According to statistics from the last 20 years, an average of 156 forest fires occur in Cyprus each year, destroying 2,299 hectares, of which 223 hectares are state forests. In the previous year, 99 forest fires were recorded, which burned an area of 733 hectares, of which 106 hectares were state forests.

The report of last year’s firefighting season is considered very positive, since the total number of forest fires that occurred, but mainly the total burned area, was significantly lower than the corresponding averages of the last 20 years, the department said.

However, the above positive results are overshadowed by the very high percentage of malicious fires which in the 20 years 2000-2019 amounted to 23 per cent and which last year reached 33 per cent, which is a particular problem for all the services involved.

This summer is expected to be difficult again due to the growth of vegetation due to abundant rains during the winter.

To combat the fires the forestry department is constructing an aircraft landing strip in Mammari to ensure aircraft can land close to forest fires, and will use six aircraft to extinguish fires.
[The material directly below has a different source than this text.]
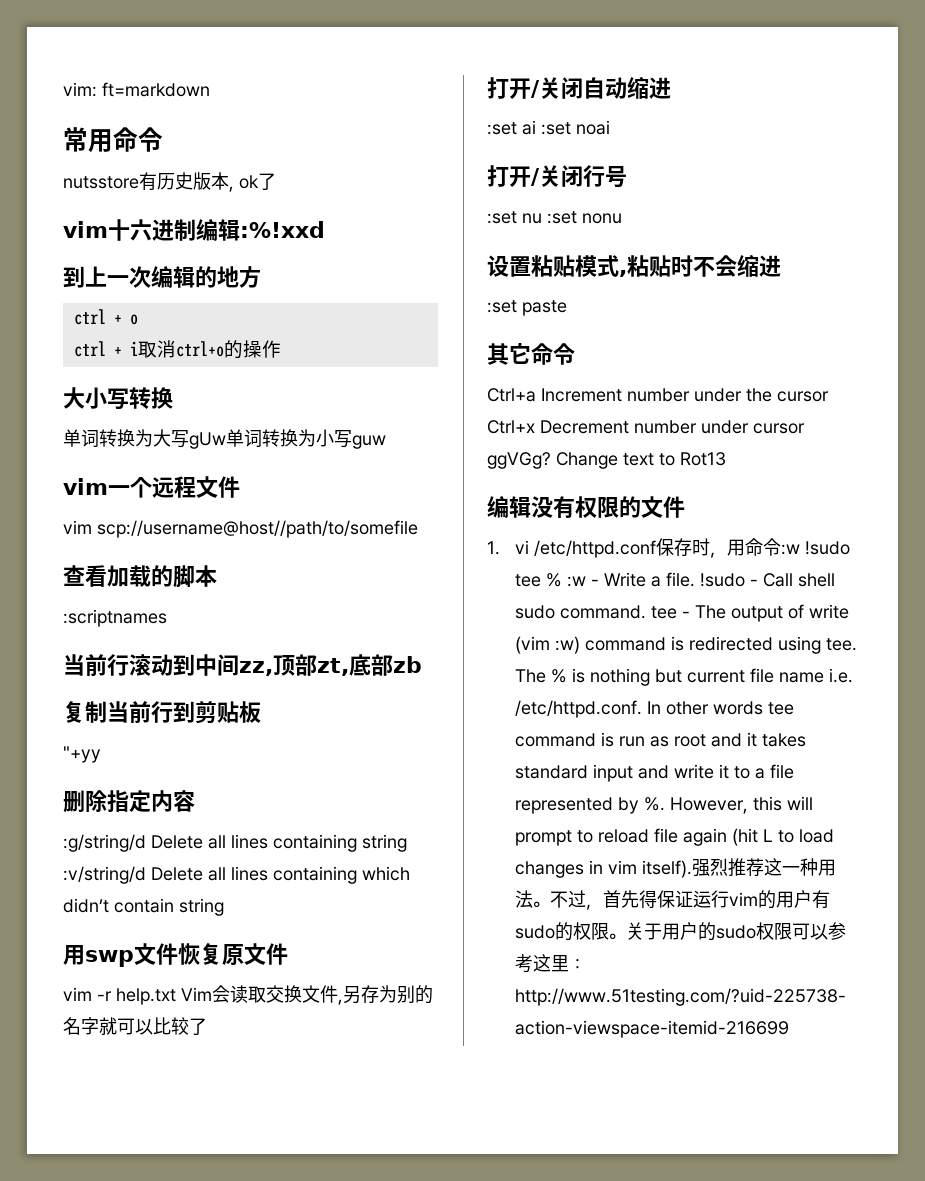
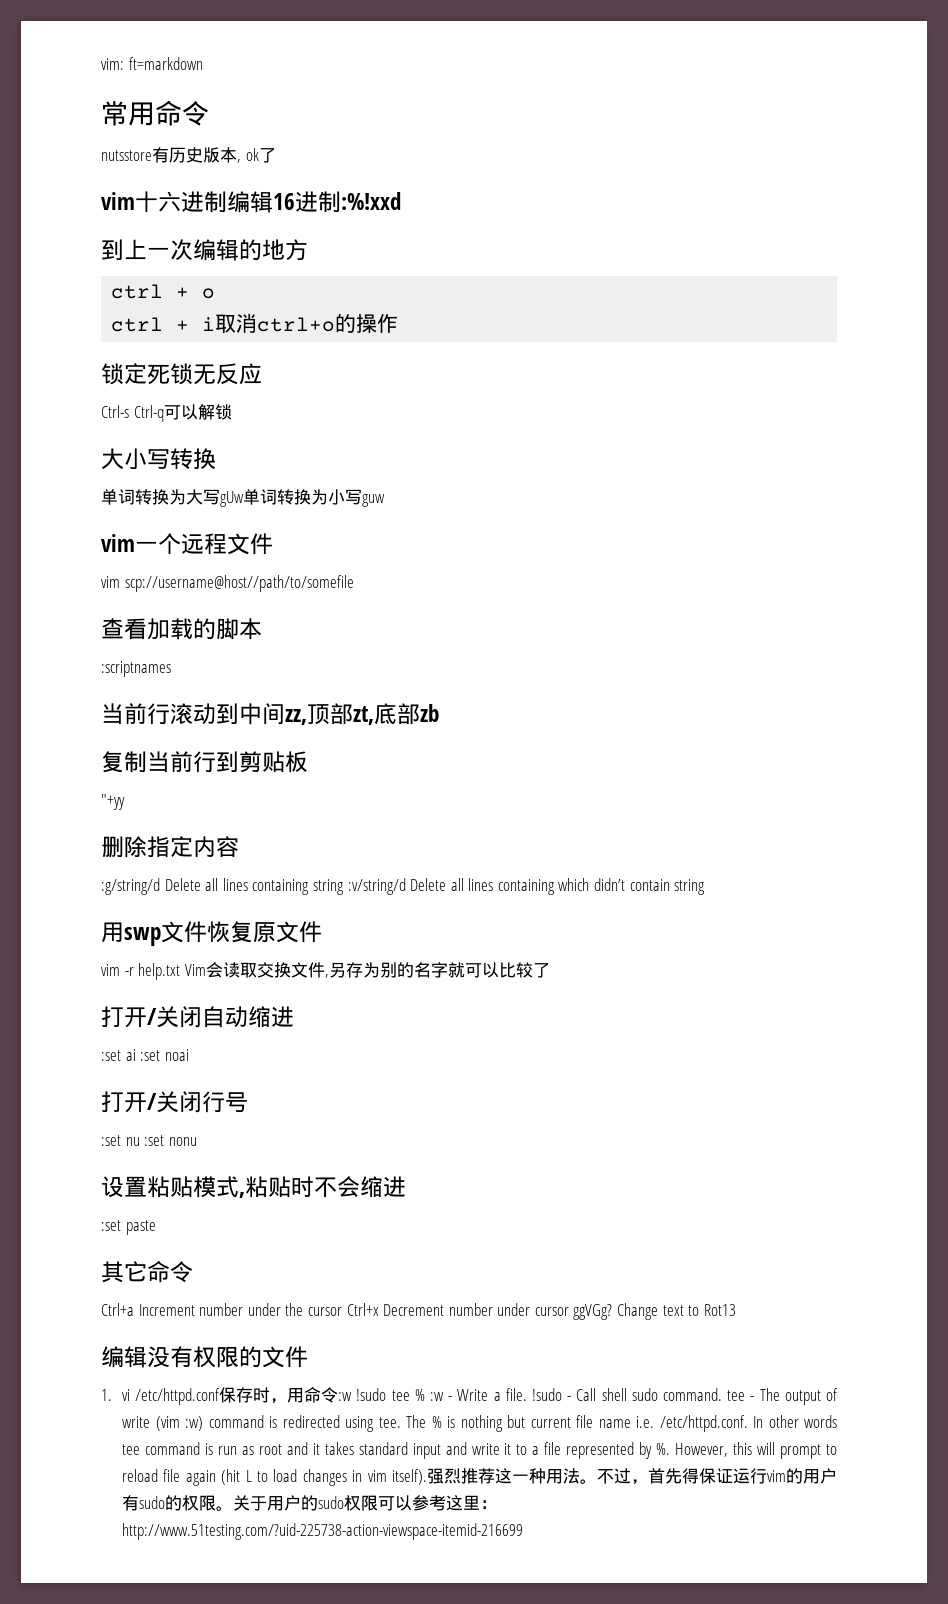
- vim十六进制编辑:%!xxd
+ vim十六进制编辑16进制:%!xxd
+ 锁定死锁无反应
+ Ctrl-s Ctrl-q可以解锁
Two planes from the forestry departments, two leased planes and two leased helicopters will be deployed. In addition, helicopters belonging to the army, police and the British bases will assist.

“Our forests are an invaluable national treasure and heritage and their protection can only be achieved through the collective efforts of the state and its citizens. That is why it is required of each of us individually, more than any other year due to the difficult and peculiar conditions we go through due to the coronavirus, to be very careful in our daily activities in the countryside but also in our visits to the forest areas,” the announcement concluded.